Aimé Anthuenis a fait confiance aux onze joueurs qui s'étaient imposés le 29 mai dernier aux Pays-Bas (0-1) et il en a été récompensé par une première période très encourgeante surtout sur le plan offensif.

Après un quart d'heure d'observation, leux équipes jouèrent ouvertement le jeu et multiplièrent les occasions. Après un sauvetage de Deflandre devant Rushfeldt (15), une action Mbo Mpenza - Buffel - Vermant fut sauvée in extremis par un défenseur local. Peersman dut intervenir (19) mais les Diables reprirent l'initiative d'un envoi de Bisconti força le gardien Myrhe à se détendre (20). Les bonnes intentions offensives belges trouvèrent leur récompense à la 25e minute, quand Buffel récupéra un mauvais renvoi de la défense norvégienne pour placer un tir croisé à ras de terre victorieux (0-1).
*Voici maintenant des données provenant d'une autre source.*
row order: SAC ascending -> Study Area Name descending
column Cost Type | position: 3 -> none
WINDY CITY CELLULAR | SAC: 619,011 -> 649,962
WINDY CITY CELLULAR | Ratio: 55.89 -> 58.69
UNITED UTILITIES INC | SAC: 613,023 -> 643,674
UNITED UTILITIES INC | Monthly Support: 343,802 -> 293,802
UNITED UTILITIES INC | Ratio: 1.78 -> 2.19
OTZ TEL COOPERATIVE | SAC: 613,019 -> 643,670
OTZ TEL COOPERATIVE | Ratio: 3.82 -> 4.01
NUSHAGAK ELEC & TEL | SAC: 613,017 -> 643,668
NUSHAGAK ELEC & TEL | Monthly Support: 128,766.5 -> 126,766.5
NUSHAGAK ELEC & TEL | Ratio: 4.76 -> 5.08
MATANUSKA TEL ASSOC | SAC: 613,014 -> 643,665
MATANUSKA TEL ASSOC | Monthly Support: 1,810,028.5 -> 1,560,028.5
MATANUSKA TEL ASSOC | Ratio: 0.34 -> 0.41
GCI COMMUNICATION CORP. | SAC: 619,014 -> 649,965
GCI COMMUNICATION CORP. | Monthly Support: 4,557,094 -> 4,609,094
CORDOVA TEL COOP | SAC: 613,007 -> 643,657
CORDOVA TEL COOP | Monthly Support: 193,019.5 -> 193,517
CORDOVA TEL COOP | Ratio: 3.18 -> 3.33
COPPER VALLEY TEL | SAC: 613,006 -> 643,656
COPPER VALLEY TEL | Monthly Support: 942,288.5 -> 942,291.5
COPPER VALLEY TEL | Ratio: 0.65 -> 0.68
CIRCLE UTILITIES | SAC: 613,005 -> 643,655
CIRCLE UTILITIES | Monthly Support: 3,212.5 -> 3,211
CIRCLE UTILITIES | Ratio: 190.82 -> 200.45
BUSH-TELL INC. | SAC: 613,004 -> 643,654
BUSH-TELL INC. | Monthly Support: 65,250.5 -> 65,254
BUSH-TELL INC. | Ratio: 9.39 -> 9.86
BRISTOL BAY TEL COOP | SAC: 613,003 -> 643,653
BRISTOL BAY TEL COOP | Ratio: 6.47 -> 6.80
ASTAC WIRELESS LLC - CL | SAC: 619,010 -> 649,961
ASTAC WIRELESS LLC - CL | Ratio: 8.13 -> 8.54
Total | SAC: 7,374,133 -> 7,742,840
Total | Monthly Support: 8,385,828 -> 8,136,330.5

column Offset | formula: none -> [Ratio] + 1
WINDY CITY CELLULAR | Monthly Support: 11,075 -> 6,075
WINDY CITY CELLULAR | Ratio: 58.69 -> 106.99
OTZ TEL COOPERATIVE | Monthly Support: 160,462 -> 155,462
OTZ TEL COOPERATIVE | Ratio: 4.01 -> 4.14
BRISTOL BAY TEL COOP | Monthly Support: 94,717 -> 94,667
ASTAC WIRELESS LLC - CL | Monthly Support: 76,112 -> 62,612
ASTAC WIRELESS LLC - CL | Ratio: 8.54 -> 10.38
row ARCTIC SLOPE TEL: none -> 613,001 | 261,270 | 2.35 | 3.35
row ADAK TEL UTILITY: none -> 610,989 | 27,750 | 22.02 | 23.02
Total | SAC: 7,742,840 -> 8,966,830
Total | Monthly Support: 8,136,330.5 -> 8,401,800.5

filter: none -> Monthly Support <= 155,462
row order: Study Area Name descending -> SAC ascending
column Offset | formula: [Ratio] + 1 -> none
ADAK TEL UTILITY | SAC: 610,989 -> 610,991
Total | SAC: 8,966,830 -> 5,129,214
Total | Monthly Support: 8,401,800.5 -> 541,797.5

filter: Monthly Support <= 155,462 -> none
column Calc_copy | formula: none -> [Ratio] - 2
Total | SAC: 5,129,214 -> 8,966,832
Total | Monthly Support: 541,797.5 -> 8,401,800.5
Les Belges ne conservèrent leur avantage que 7 minutes jusqu'à la reprise de la tête sur coup franc de Johnsen (1-1 à la 32e). Ils ne furent absolument pas abattu par cette égalisation. Deux minutes plus tard, un ballon prolongé de la tête par Mbo Mpenza dans la foulée de Buffel était à nouveau converti par l'attaquant de Feyenoord qui inscrivait ainsi son 4e but en 15 sélections internationales (1-2).

En seconde période, les Belges décidèrent de gérer leur avantage et prirent moins de risque en attaque. Les Norvégiens en profitèrent pour prendre davantage l'initiative. Et alors que Riise avait donné un premier avertissement sur un effeort personnel (57), le grand Riseth plaçait sa tête sur un coup franc pour offrir un but identique à celui de Johnsen en première période avec un résultat identique: l'égalisation (2-2 à la 58e).

Les remplaçants se multiplièrent dans la dernière demi-heure, ce qui permit à Van Buyten, Deschacht, Baseggio, Sonck et Pieroni de monter au jeu côté belge. La cohésion des équipes s'en trouva quelque peu perturbée, mais le résultat satisfaisait visiblement les deux formations qui se quittèrent sur un partage logique.